- _EXERCISE DIRECTIONS_
Your answer should be every line below that includes the word "method".

BEGIN

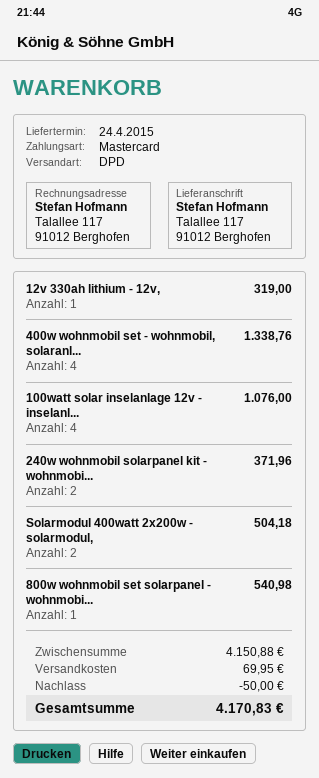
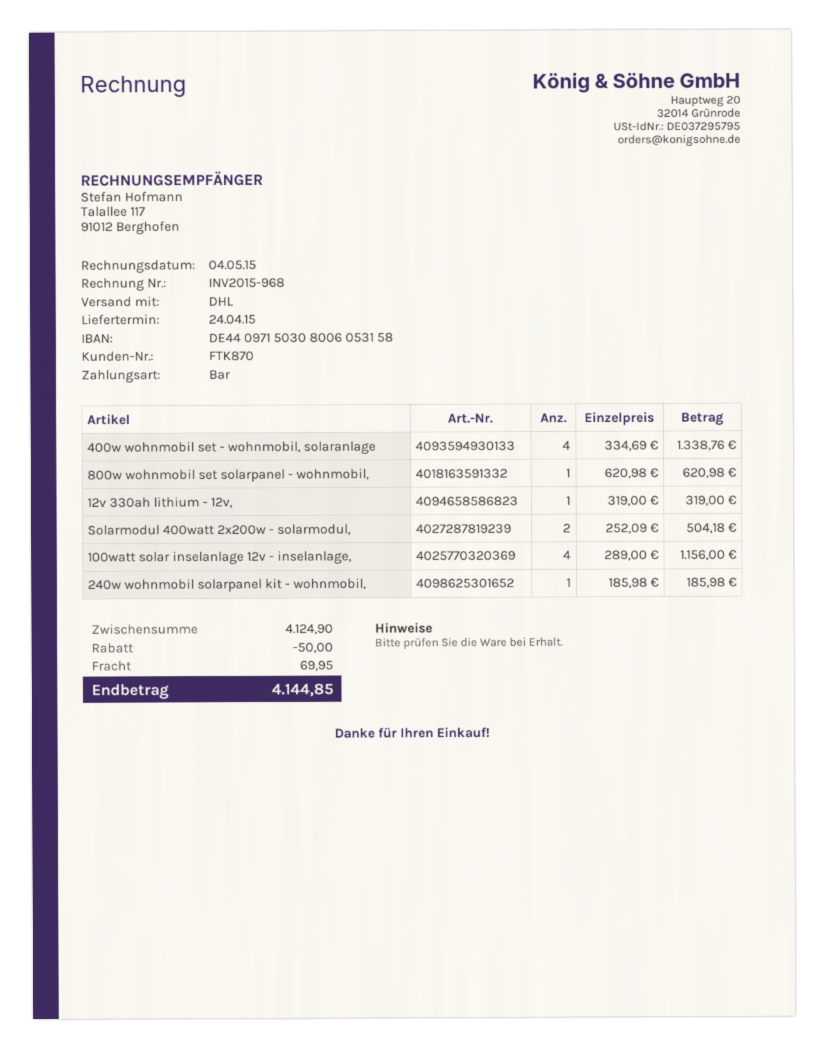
payment method: Mastercard -> cash
shipping method: DPD -> DHL
100watt solar inselanlage 12v - inselanl...: 4 for 1076.00 -> 4 for 1156.00
240w wohnmobil solarpanel kit - wohnmobi...: 2 for 371.96 -> 1 for 185.98
800w wohnmobil set solarpanel - wohnmobi...: 1 for 540.98 -> 1 for 620.98
subtotal: 4150.88 -> 4124.90
total: 4170.83 -> 4144.85

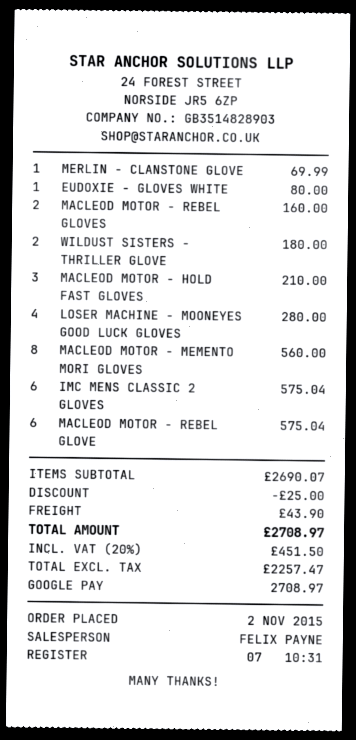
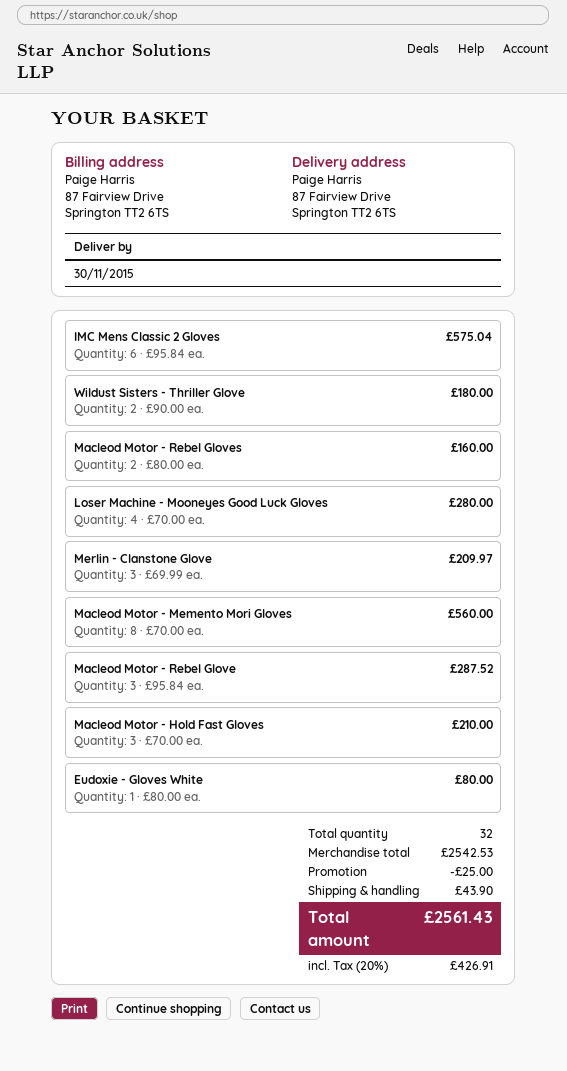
MERLIN - CLANSTONE GLOVE: 1 for 69.99 -> 3 for 209.97
MACLEOD MOTOR - REBEL GLOVE: 6 for 575.04 -> 3 for 287.52
subtotal: 2690.07 -> 2542.53
tax: 20% = 451.50 -> 20% = 426.91
total: 2708.97 -> 2561.43

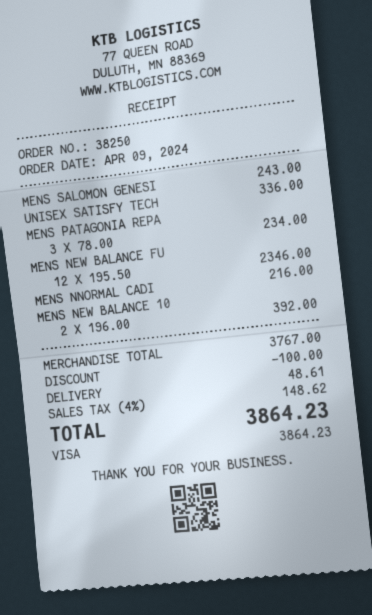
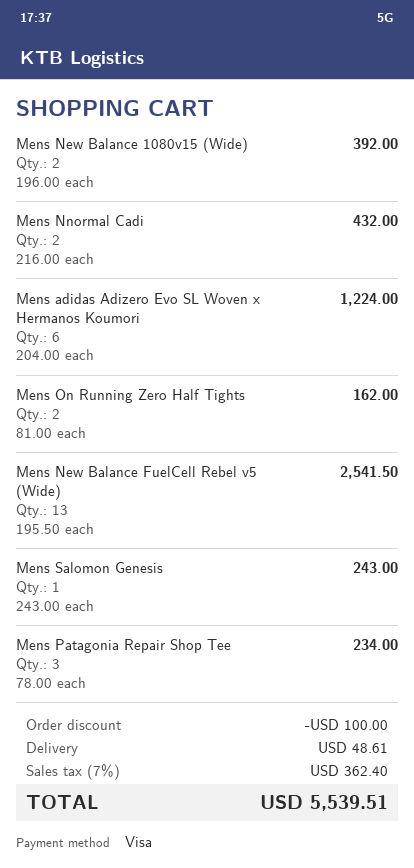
UNISEX SATISFY TECH: 1 x 336.00 = 336.00 -> none
MENS NEW BALANCE FU: 12 x 195.50 = 2346.00 -> 13 x 195.50 = 2541.50
MENS NNORMAL CADI: 1 x 216.00 = 216.00 -> 2 x 216.00 = 432.00
Mens adidas Adizero Evo SL Woven x Hermanos Koumori: none -> 6 x 204.00 = 1224.00
Mens On Running Zero Half Tights: none -> 2 x 81.00 = 162.00
tax: 4% = 148.62 -> 7% = 362.40
total: 3864.23 -> 5539.51

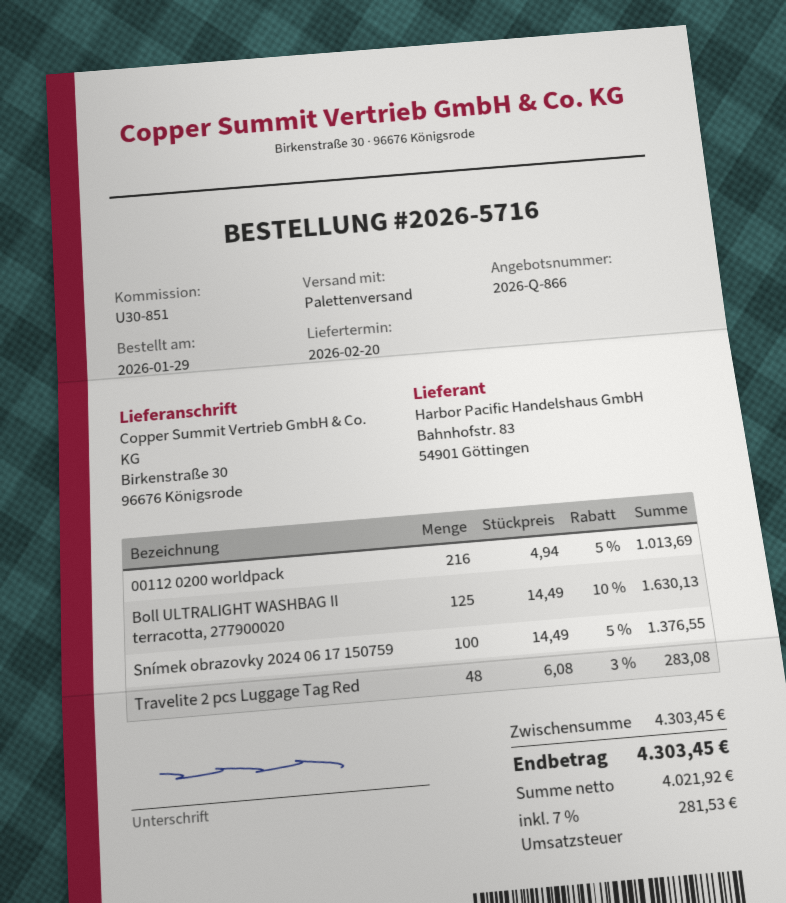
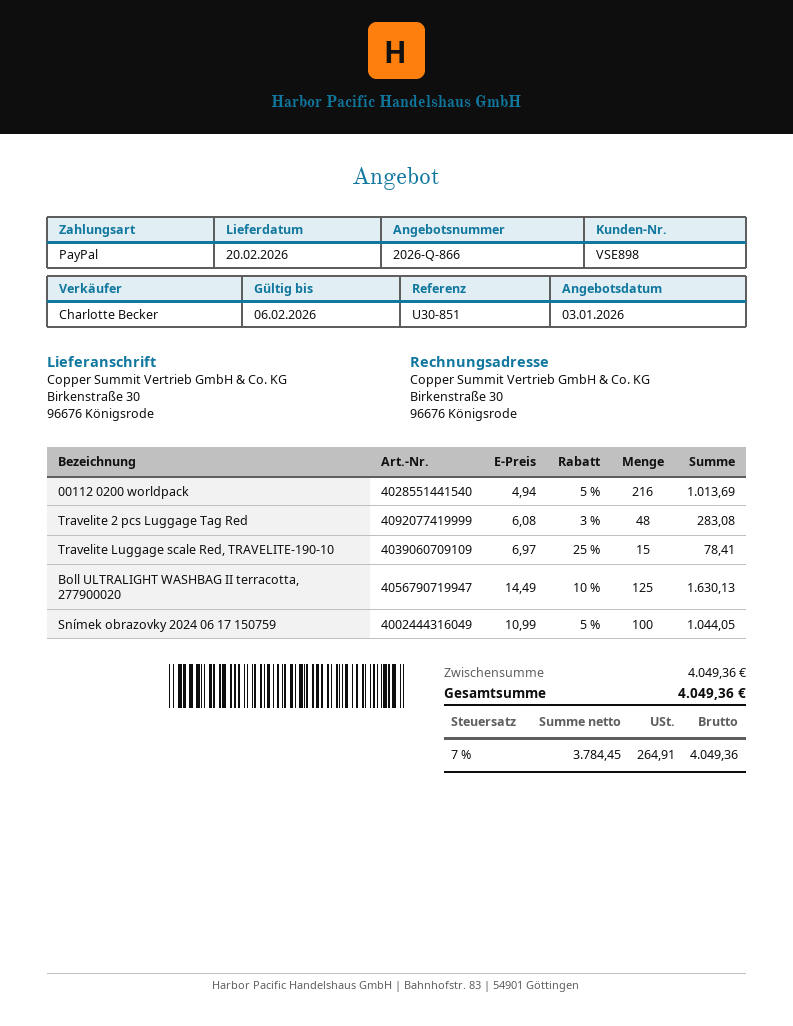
Snímek obrazovky 2024 06 17 150759: 100 x 14.49 - 5% = 1376.55 -> 100 x 10.99 - 5% = 1044.05
Travelite Luggage scale Red, TRAVELITE-190-10: none -> 15 x 6.97 - 25% = 78.41
subtotal: 4303.45 -> 4049.36
net: 4021.92 -> 3784.45
tax: 7% = 281.53 -> 7% = 264.91
total: 4303.45 -> 4049.36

END

- _RESULT_
payment method: Mastercard -> cash
shipping method: DPD -> DHL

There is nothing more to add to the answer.